Claudia
Isabella siempre tiene las palabras correctas para decir, pero como le hago entender a mi corazón que hay mucha posibilidad de que sea cierto lo que ellos aseguran, después de todo somos muy parecidas físicamente, el carácter de ella es igual a cuando era niña. Supongo que prefiero seguir pensando que ella está muerta y no que se ha convertido en un ser tan despreciable sin escrúpulos de ningún tipo.
—Tienes que escuchar todo lo que Stuart y Maxwell tienen que decir, confía en ellos, siempre hacen lo correcto y jamás te mentirían en algo tan delicado —incita.
—No quiero, no quiero oírles, decir que tengo a lo peor del mundo por hermana, no quiero saber nada de lo que ha hecho en toda su vida, aunque no puedo negar que me causa curiosidad, saber cómo es que no está muerta cuando siempre me han culpado por su perdida —susurro.
—Entonces ven abajo y ve con ellos, no solo tienen que contárselos a ti y a Richard, ella también estará presente y al igual que tú ignora el hecho de que las une la sangre —informa y me doy cuenta de que estoy enamorada del hombre que una vez estuvo casado con mi hermana.
No puedo continuar con él, entiendo que no sabíamos nada, pero ahora todo cambia entre los dos.
—Richard, fue el esposo de ella —digo conteniendo el llanto.
—Tú no sabías que ella era tu hermana, tú no decidiste amarlo, todos son inocentes, al menos en esto, no es un pecado que te hayas enamorado de un hombre que dejo de amar a otra cuando al igual que tú la creyó muerta, en diferentes épocas y distintas épocas, pero al fin y al cabo cargaron culpas sobre sus hombros por la misma persona —señala al tiempo que me toma de las mejillas y me hace mirarla a los ojos.

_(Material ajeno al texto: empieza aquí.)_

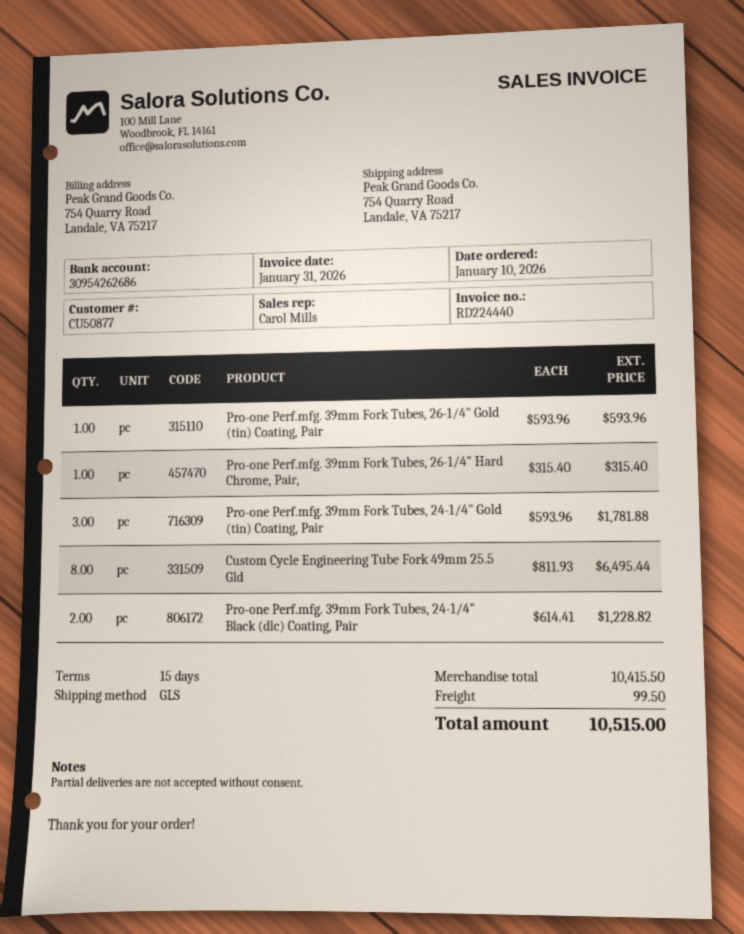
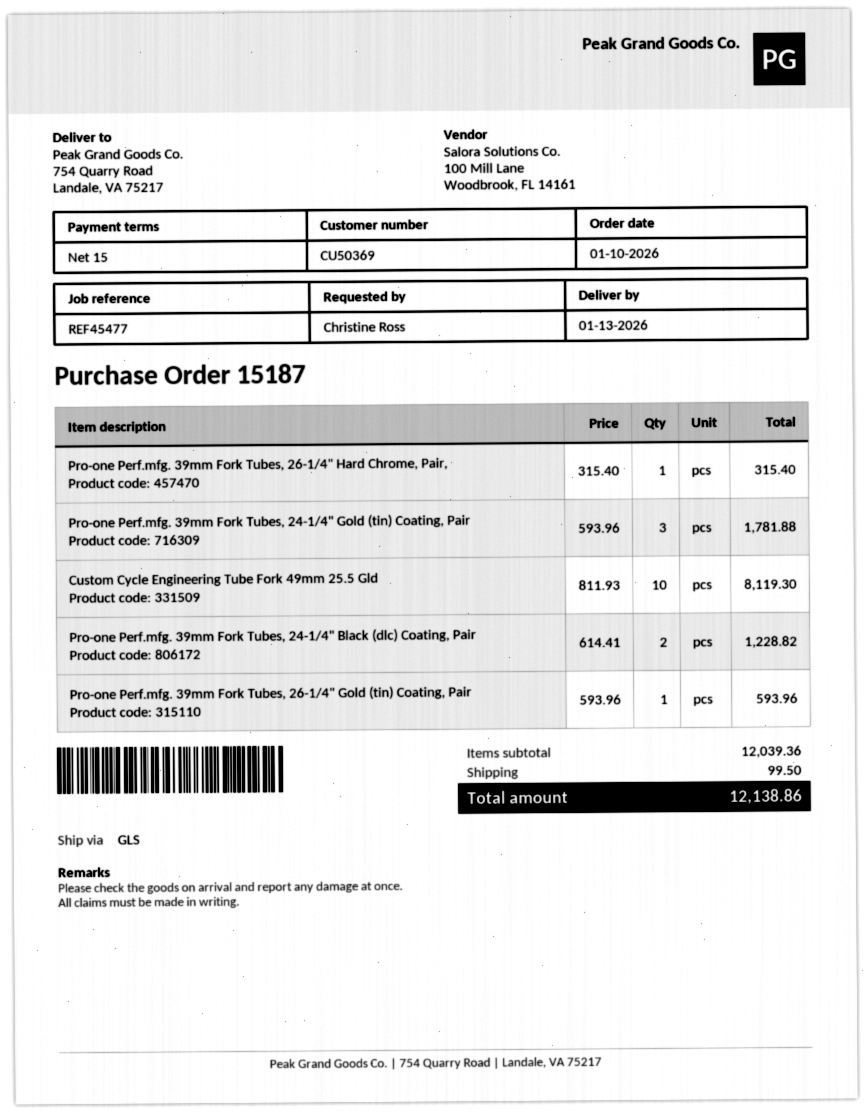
customer number: CU50877 -> CU50369
Custom Cycle Engineering Tube Fork 49mm 25.5 Gld: 8 x 811.93 = 6495.44 -> 10 x 811.93 = 8119.30
subtotal: 10415.50 -> 12039.36
total: 10515.00 -> 12138.86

—¿Por qué todo tiene que ser así? ¿Por qué simplemente no me enamore de alguien más? Una persona sencilla, sin tantas complicaciones en su vida —me quejo.
—Por qué así hubiese sido el mismísimo Papa, de igual maneras habrías tenido que superar los obstáculos que se te cruzaran en el camino, el amor es así, complicado, con sobre saltos, con miles de giros, pero al final la fuerza de ese amor y la determinación con la que se unen para enfrentarse a todo es lo que lo hace invencible, los amores fáciles duran muy poco, porque nunca han tenido que pelear para poder sobrevivir y se aburren de la monotonía en la que sus vidas se convierten —plantea sin dejar de mirarme y poniendo tanta fuerza y energía en cada palabra.
—Me gustaría tener tu fuerza y determinación, pero la verdad me siento cansada, soy débil y quizás estúpida —digo—. Pero supongo que en esa debilidad es donde encontraré la fortaleza que necesito para continuar y sí, tienes razón los tres somos inocentes de esta telaraña que tejió el destino —o quizás las manos de mis padres pienso para mis adentro esto último.
—Entonces ponte de pie y ve por lo que es tuyo, descubre de una vez por todas cuantas trampas les puso la vida y enfrenta a los verdaderos culpables de todo esto —Me ofrece su mano y me ayuda a levantar del suelo.